- Opening Delimiter -
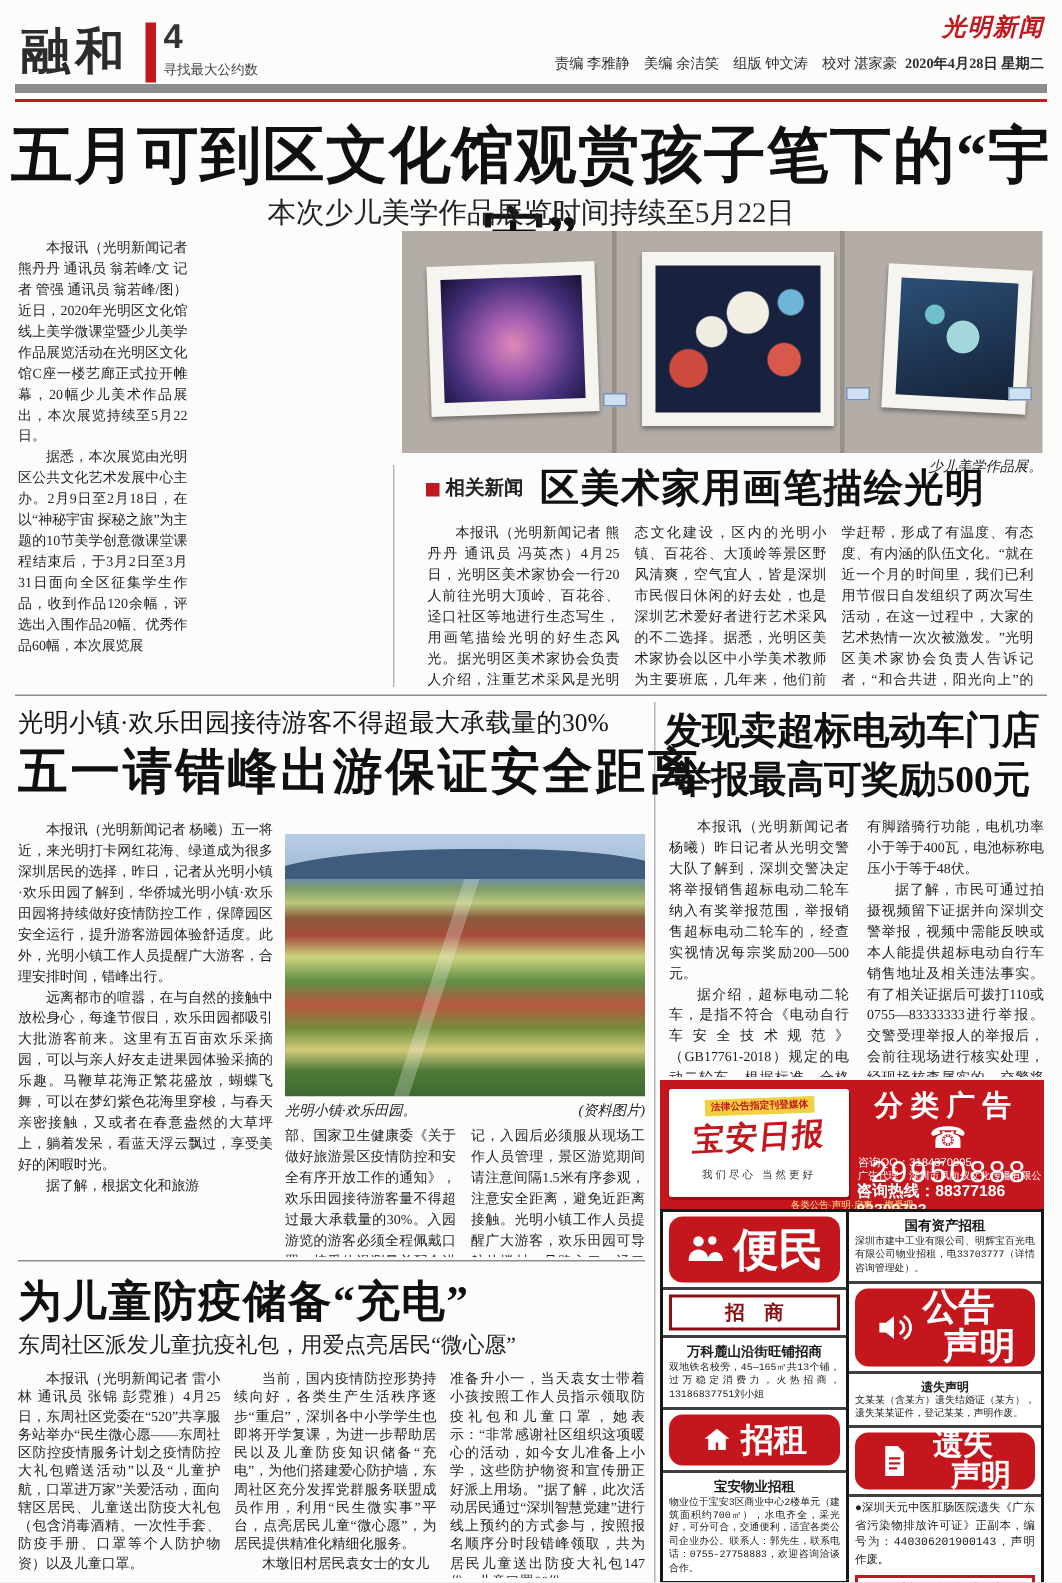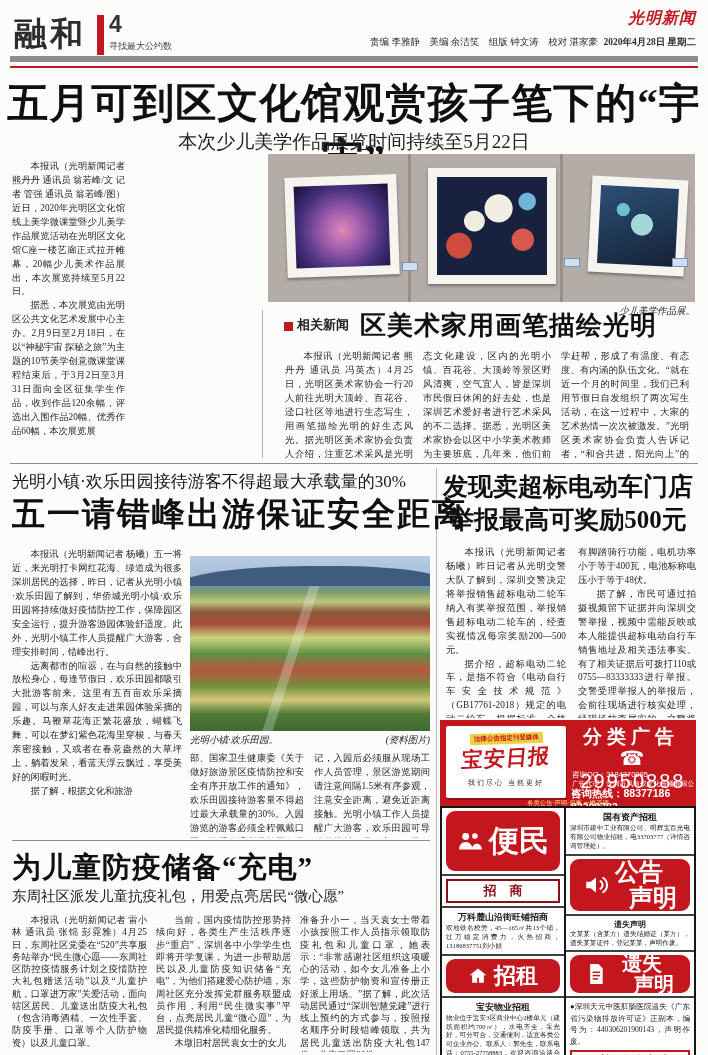--- a/index.html
+++ b/index.html
@@ -154,7 +154,7 @@
 
     <div style="width:124px; border-right:2px solid #161616; display:flex; flex-direction:column;">
       <div class="cell">
-        <div class="tag" style="height:60px; font-size:30px;">
+        <div class="tag" style="height:44px; font-size:30px;">
           <span style="width:26px; height:26px; display:inline-block;">
             <svg viewBox="0 0 24 24" width="26" height="26" fill="#fff">
                 <circle cx="8" cy="7" r="3.2"></circle>

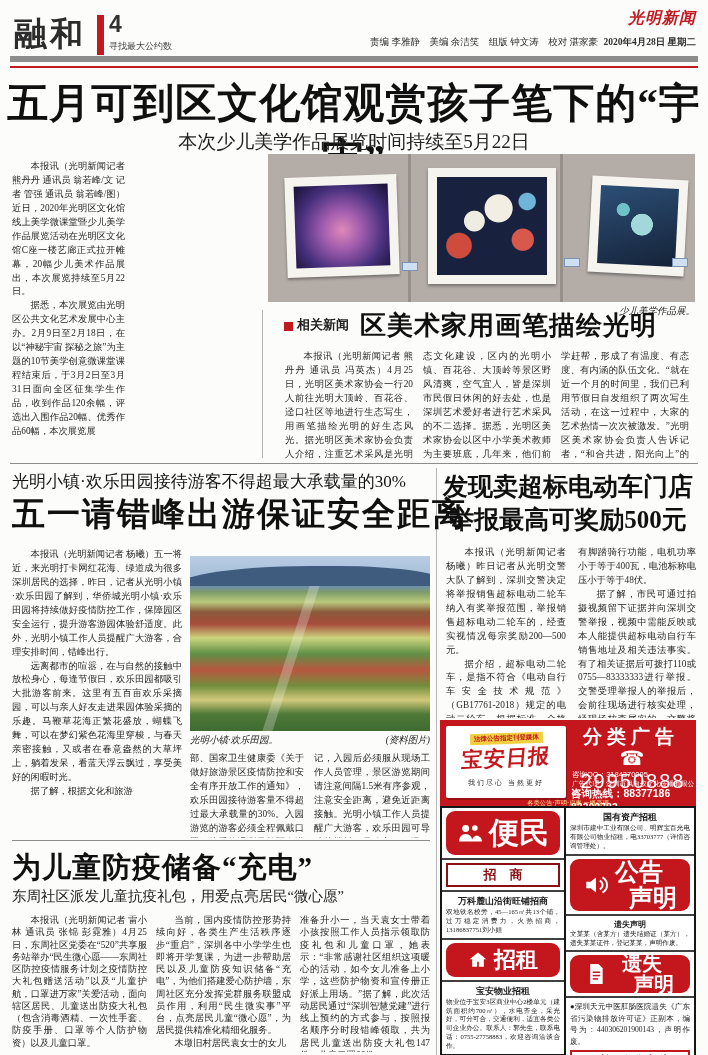--- a/index.html
+++ b/index.html
@@ -26,7 +26,7 @@
   .tag{background:var(--adred); color:#fff; border-radius:9px; display:flex; align-items:center;
        justify-content:center; gap:6px; font-weight:900; font-family:"Liberation Sans",sans-serif;}
   .cell{border-bottom:2px solid #404040; background:#fff; padding:3px 4px;}
-  .tiny{font-size:6.6px; line-height:1.35; text-align:justify; font-family:Liberation Serif, serif; color:#222;}
+  .tiny{font-size:6.6px; line-height:1.35; text-align:justify; font-family:Liberation Mono, monospace; color:#222;}
   .celltitle{font-size:9px; font-weight:bold; text-align:center; font-family:"Liberation Sans",sans-serif;}
   .frame{position:absolute; background:#f6f4ef; box-shadow:0 2px 3px rgba(0,0,0,.35); padding:9px;}
   .label{position:absolute; width:16px; height:9px; background:#cfe0f2; border:1px solid #7a93b5;}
- Closing Delimiter -
- Exercise brief
What lines hold the string "color"? Pick them out of the data.

- Response area
   .tag{background:var(--adred); color:#fff; border-radius:9px; display:flex; align-items:center;
-  .tiny{font-size:6.6px; line-height:1.35; text-align:justify; font-family:Liberation Serif, serif; color:#222;}
+  .tiny{font-size:6.6px; line-height:1.35; text-align:justify; font-family:Liberation Mono, monospace; color:#222;}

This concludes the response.